[Data extracted from a collection]
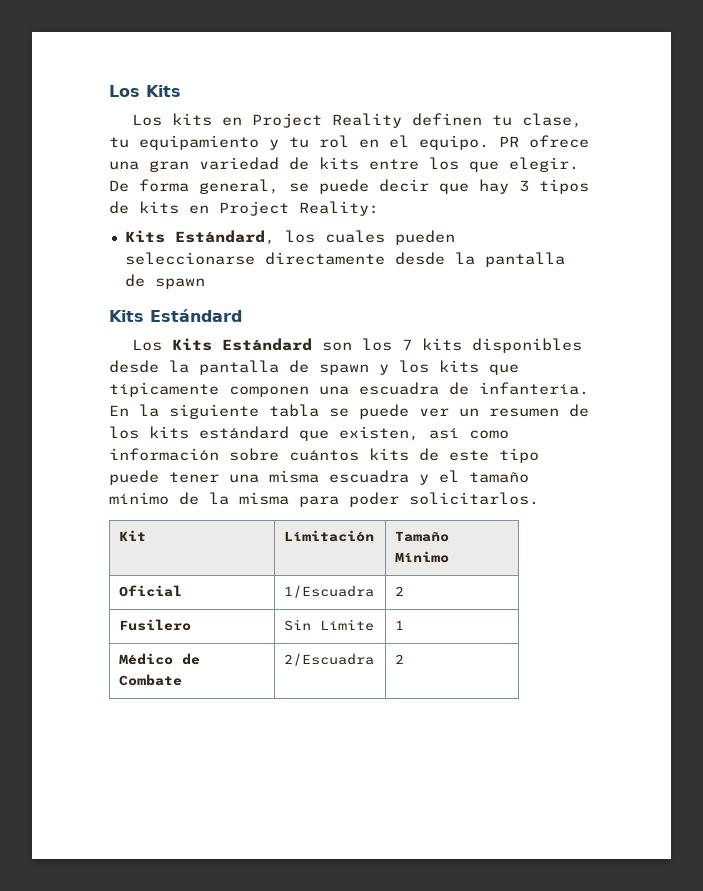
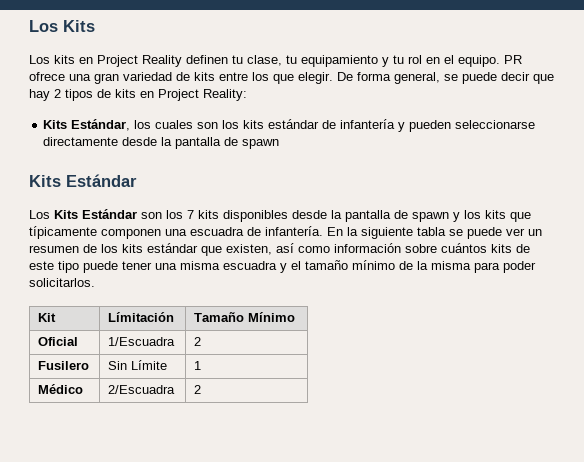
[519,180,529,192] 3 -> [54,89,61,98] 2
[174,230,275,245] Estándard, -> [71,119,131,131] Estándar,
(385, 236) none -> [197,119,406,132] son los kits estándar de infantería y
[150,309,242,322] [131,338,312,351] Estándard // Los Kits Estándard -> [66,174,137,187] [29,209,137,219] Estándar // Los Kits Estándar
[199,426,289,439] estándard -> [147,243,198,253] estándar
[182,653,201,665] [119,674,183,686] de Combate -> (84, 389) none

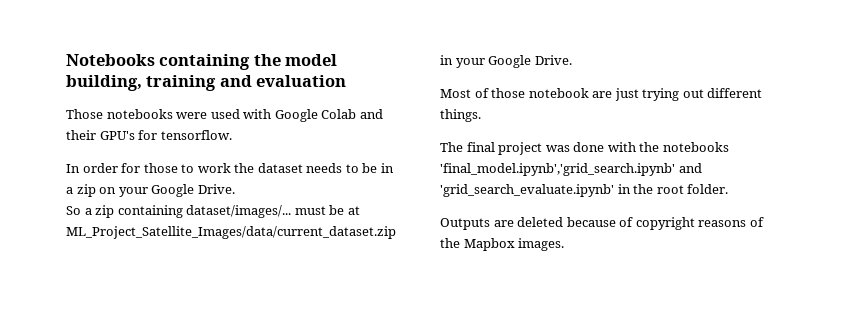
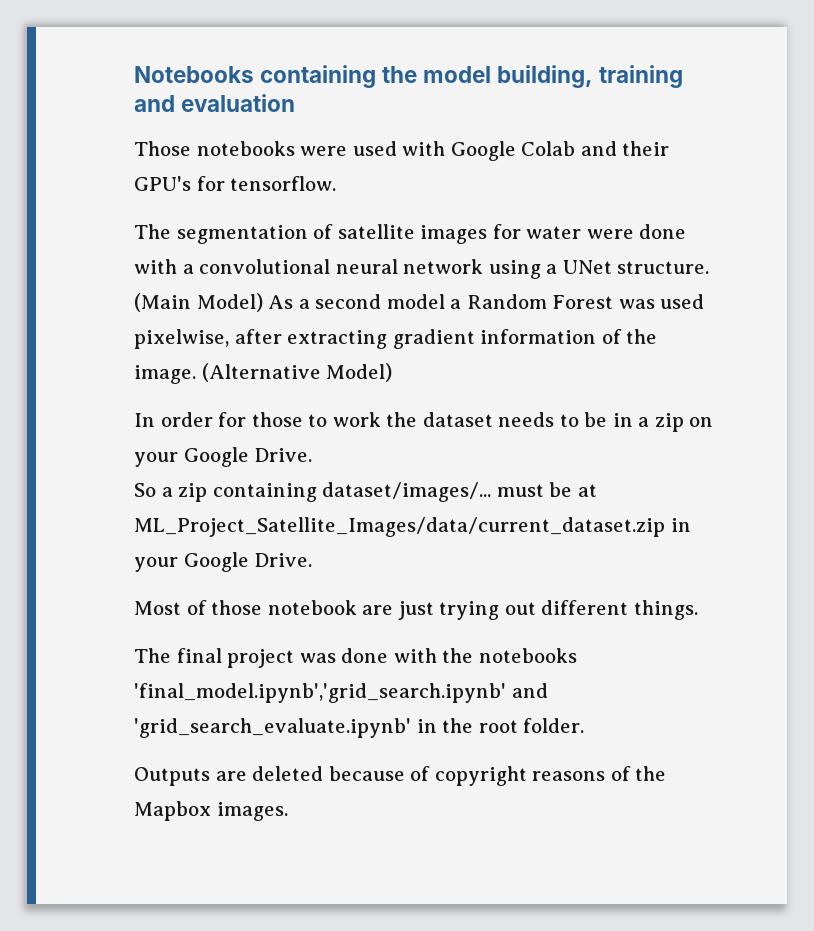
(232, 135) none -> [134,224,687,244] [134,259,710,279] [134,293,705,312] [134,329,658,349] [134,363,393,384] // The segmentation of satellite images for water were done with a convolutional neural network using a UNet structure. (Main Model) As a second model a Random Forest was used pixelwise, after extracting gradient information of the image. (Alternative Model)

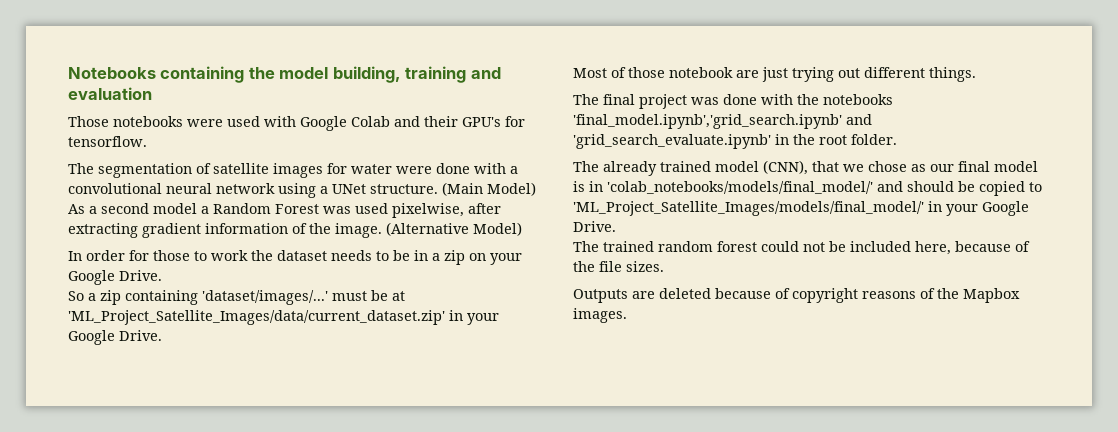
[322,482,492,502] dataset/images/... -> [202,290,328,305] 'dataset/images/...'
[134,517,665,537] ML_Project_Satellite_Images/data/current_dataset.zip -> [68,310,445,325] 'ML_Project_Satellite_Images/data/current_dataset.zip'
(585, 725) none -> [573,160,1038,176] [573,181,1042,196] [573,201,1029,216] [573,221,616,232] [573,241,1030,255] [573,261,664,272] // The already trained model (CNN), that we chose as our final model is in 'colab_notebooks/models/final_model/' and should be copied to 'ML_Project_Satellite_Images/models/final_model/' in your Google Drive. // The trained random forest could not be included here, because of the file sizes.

Task prompt — Drop the pictures and set down the data above exactly.

Answer space —
[519,180,529,192] 3 -> [54,89,61,98] 2
[174,230,275,245] Estándard, -> [71,119,131,131] Estándar,
(385, 236) none -> [197,119,406,132] son los kits estándar de infantería y
[150,309,242,322] [131,338,312,351] Estándard // Los Kits Estándard -> [66,174,137,187] [29,209,137,219] Estándar // Los Kits Estándar
[199,426,289,439] estándard -> [147,243,198,253] estándar
[182,653,201,665] [119,674,183,686] de Combate -> (84, 389) none

(232, 135) none -> [134,224,687,244] [134,259,710,279] [134,293,705,312] [134,329,658,349] [134,363,393,384] // The segmentation of satellite images for water were done with a convolutional neural network using a UNet structure. (Main Model) As a second model a Random Forest was used pixelwise, after extracting gradient information of the image. (Alternative Model)

[322,482,492,502] dataset/images/... -> [202,290,328,305] 'dataset/images/...'
[134,517,665,537] ML_Project_Satellite_Images/data/current_dataset.zip -> [68,310,445,325] 'ML_Project_Satellite_Images/data/current_dataset.zip'
(585, 725) none -> [573,160,1038,176] [573,181,1042,196] [573,201,1029,216] [573,221,616,232] [573,241,1030,255] [573,261,664,272] // The already trained model (CNN), that we chose as our final model is in 'colab_notebooks/models/final_model/' and should be copied to 'ML_Project_Satellite_Images/models/final_model/' in your Google Drive. // The trained random forest could not be included here, because of the file sizes.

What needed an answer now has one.